(Recorded data)
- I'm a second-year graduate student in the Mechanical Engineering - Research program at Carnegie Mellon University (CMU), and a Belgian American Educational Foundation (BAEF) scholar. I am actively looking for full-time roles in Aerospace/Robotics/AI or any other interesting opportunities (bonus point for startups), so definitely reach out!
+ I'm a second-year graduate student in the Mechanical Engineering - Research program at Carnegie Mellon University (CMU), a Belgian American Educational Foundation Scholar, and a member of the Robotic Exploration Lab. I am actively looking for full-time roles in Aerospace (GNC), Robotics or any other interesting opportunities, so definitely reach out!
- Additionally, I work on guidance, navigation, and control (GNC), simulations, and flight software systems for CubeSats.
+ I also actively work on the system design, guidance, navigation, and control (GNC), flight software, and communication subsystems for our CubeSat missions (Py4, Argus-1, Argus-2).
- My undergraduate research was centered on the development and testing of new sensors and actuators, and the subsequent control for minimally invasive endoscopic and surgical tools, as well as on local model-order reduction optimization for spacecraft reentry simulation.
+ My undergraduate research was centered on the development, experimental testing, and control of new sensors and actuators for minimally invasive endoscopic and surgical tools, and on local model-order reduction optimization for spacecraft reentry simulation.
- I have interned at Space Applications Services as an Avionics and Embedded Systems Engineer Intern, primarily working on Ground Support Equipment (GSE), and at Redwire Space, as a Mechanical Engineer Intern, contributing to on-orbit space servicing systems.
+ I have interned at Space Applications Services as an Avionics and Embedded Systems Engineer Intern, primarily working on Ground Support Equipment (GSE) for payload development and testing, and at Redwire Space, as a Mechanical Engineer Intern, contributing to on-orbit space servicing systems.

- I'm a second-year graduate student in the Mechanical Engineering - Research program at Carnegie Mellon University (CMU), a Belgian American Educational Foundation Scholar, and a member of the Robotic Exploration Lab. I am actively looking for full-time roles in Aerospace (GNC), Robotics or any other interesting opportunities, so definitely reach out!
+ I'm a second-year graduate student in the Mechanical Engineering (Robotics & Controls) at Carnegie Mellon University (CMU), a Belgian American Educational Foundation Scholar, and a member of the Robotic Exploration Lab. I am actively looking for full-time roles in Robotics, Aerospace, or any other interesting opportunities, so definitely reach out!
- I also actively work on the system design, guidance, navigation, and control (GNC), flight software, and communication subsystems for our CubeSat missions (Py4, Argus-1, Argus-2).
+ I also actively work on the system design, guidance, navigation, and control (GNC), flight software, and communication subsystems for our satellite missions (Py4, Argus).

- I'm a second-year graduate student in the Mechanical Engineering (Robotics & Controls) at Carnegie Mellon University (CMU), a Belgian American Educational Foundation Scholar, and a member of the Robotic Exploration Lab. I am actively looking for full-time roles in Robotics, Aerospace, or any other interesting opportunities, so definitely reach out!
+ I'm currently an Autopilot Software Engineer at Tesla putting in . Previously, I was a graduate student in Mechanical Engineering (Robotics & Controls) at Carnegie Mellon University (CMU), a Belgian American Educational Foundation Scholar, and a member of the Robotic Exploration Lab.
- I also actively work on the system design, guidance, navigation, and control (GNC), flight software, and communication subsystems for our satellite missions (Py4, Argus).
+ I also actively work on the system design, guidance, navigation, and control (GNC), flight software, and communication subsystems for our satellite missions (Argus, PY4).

YOUR INSTRUCTIONS: Reproduce the records in full, exactly as written.

TASK OUTPUT:
- I'm a second-year graduate student in the Mechanical Engineering - Research program at Carnegie Mellon University (CMU), and a Belgian American Educational Foundation (BAEF) scholar. I am actively looking for full-time roles in Aerospace/Robotics/AI or any other interesting opportunities (bonus point for startups), so definitely reach out!
+ I'm a second-year graduate student in the Mechanical Engineering - Research program at Carnegie Mellon University (CMU), a Belgian American Educational Foundation Scholar, and a member of the Robotic Exploration Lab. I am actively looking for full-time roles in Aerospace (GNC), Robotics or any other interesting opportunities, so definitely reach out!
- Additionally, I work on guidance, navigation, and control (GNC), simulations, and flight software systems for CubeSats.
+ I also actively work on the system design, guidance, navigation, and control (GNC), flight software, and communication subsystems for our CubeSat missions (Py4, Argus-1, Argus-2).
- My undergraduate research was centered on the development and testing of new sensors and actuators, and the subsequent control for minimally invasive endoscopic and surgical tools, as well as on local model-order reduction optimization for spacecraft reentry simulation.
+ My undergraduate research was centered on the development, experimental testing, and control of new sensors and actuators for minimally invasive endoscopic and surgical tools, and on local model-order reduction optimization for spacecraft reentry simulation.
- I have interned at Space Applications Services as an Avionics and Embedded Systems Engineer Intern, primarily working on Ground Support Equipment (GSE), and at Redwire Space, as a Mechanical Engineer Intern, contributing to on-orbit space servicing systems.
+ I have interned at Space Applications Services as an Avionics and Embedded Systems Engineer Intern, primarily working on Ground Support Equipment (GSE) for payload development and testing, and at Redwire Space, as a Mechanical Engineer Intern, contributing to on-orbit space servicing systems.

- I'm a second-year graduate student in the Mechanical Engineering - Research program at Carnegie Mellon University (CMU), a Belgian American Educational Foundation Scholar, and a member of the Robotic Exploration Lab. I am actively looking for full-time roles in Aerospace (GNC), Robotics or any other interesting opportunities, so definitely reach out!
+ I'm a second-year graduate student in the Mechanical Engineering (Robotics & Controls) at Carnegie Mellon University (CMU), a Belgian American Educational Foundation Scholar, and a member of the Robotic Exploration Lab. I am actively looking for full-time roles in Robotics, Aerospace, or any other interesting opportunities, so definitely reach out!
- I also actively work on the system design, guidance, navigation, and control (GNC), flight software, and communication subsystems for our CubeSat missions (Py4, Argus-1, Argus-2).
+ I also actively work on the system design, guidance, navigation, and control (GNC), flight software, and communication subsystems for our satellite missions (Py4, Argus).

- I'm a second-year graduate student in the Mechanical Engineering (Robotics & Controls) at Carnegie Mellon University (CMU), a Belgian American Educational Foundation Scholar, and a member of the Robotic Exploration Lab. I am actively looking for full-time roles in Robotics, Aerospace, or any other interesting opportunities, so definitely reach out!
+ I'm currently an Autopilot Software Engineer at Tesla putting in . Previously, I was a graduate student in Mechanical Engineering (Robotics & Controls) at Carnegie Mellon University (CMU), a Belgian American Educational Foundation Scholar, and a member of the Robotic Exploration Lab.
- I also actively work on the system design, guidance, navigation, and control (GNC), flight software, and communication subsystems for our satellite missions (Py4, Argus).
+ I also actively work on the system design, guidance, navigation, and control (GNC), flight software, and communication subsystems for our satellite missions (Argus, PY4).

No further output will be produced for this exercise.